◆ **Problem to work on**: Go through the data below and count every line that has the word "none". Return only the count.

◆ **Supplied information**:
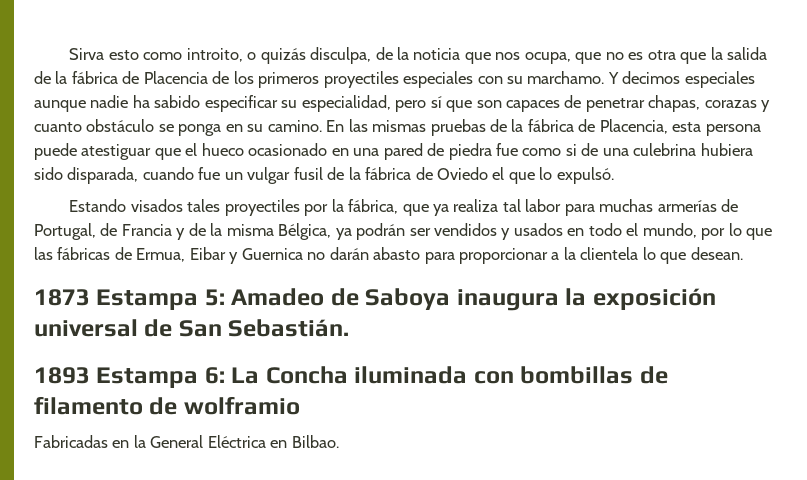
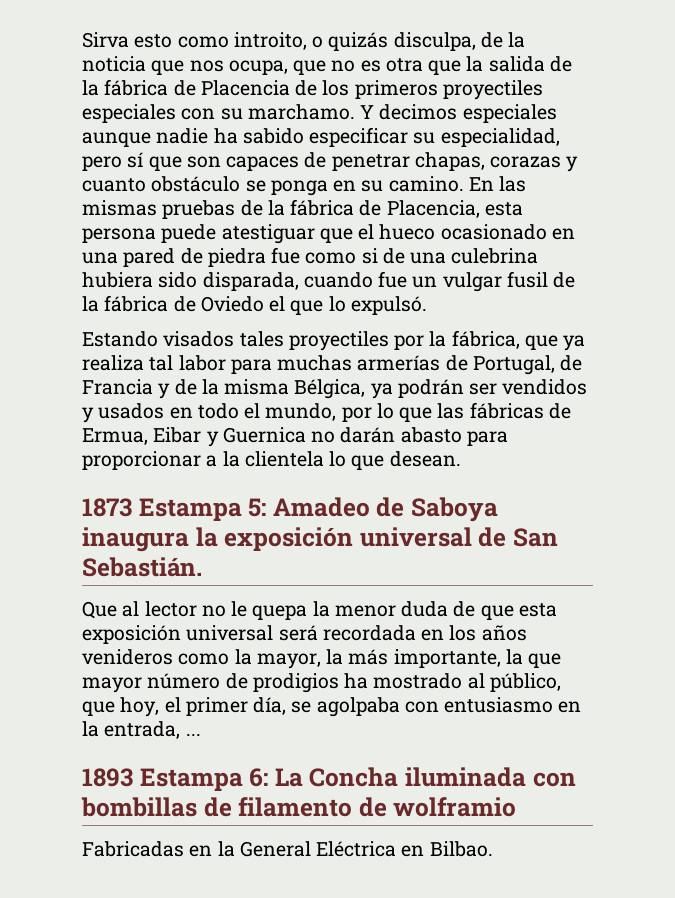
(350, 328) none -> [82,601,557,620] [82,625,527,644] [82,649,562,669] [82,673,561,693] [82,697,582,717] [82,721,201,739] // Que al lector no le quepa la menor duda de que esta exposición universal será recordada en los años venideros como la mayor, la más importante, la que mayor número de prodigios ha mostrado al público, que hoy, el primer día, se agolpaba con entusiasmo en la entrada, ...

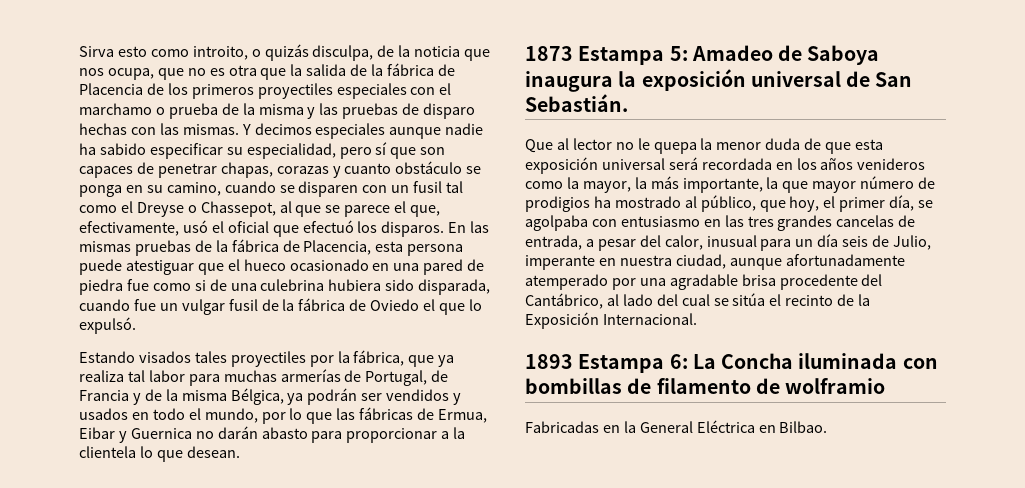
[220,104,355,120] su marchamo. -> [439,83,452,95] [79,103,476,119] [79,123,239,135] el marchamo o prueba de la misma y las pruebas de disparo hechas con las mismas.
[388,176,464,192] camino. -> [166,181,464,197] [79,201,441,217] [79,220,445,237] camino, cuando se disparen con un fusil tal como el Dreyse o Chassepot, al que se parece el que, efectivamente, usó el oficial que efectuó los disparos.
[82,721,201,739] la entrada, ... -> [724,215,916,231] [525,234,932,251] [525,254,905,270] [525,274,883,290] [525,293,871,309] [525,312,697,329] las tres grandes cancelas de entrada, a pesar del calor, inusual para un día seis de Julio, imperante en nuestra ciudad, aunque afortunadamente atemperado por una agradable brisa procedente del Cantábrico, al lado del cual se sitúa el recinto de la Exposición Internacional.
* * *
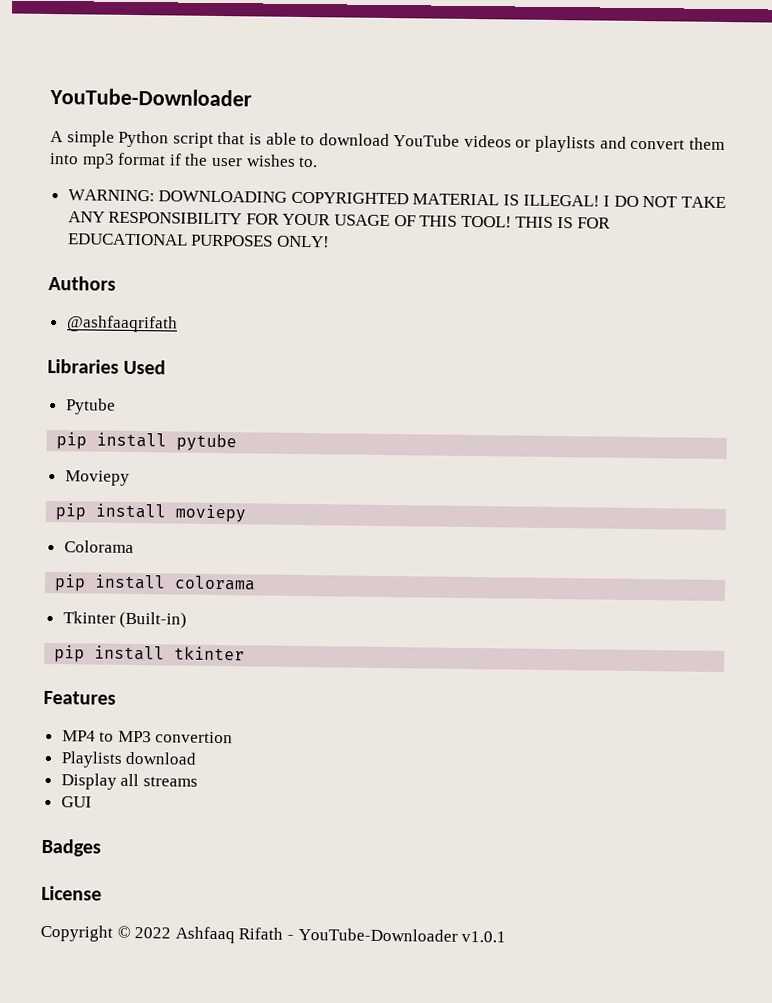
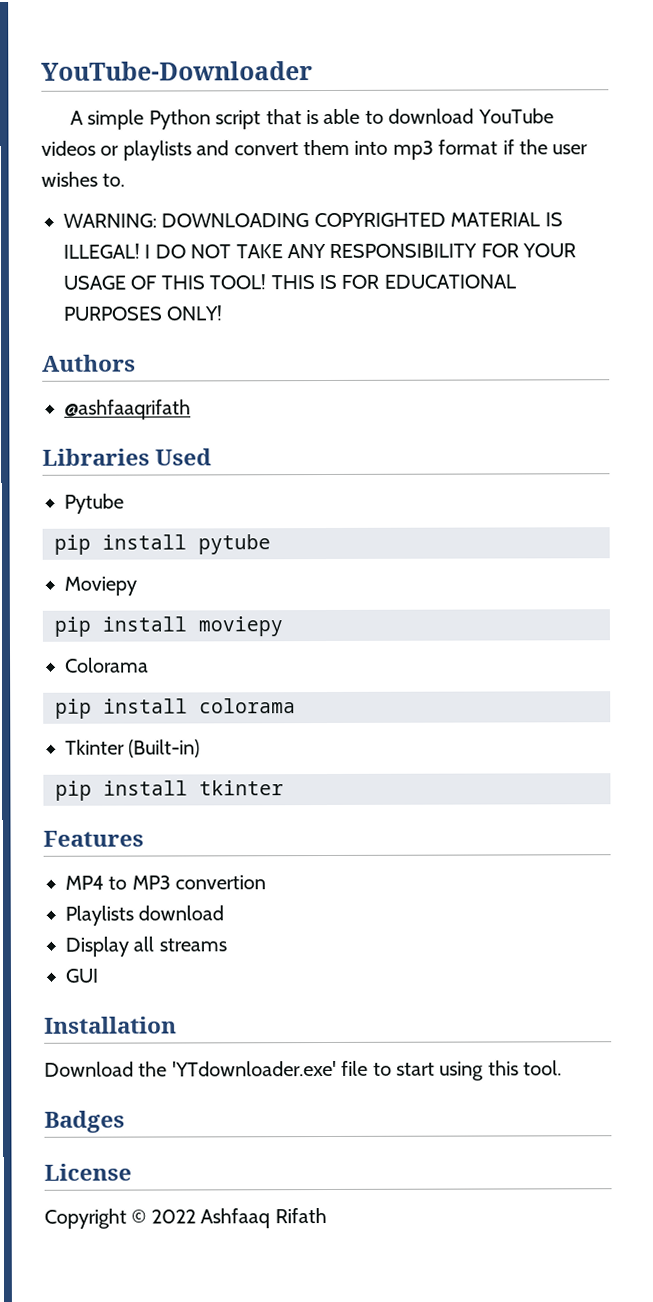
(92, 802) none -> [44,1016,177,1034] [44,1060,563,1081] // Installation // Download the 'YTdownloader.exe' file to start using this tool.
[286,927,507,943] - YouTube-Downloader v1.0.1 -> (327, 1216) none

◆ **Exercise answer**: 3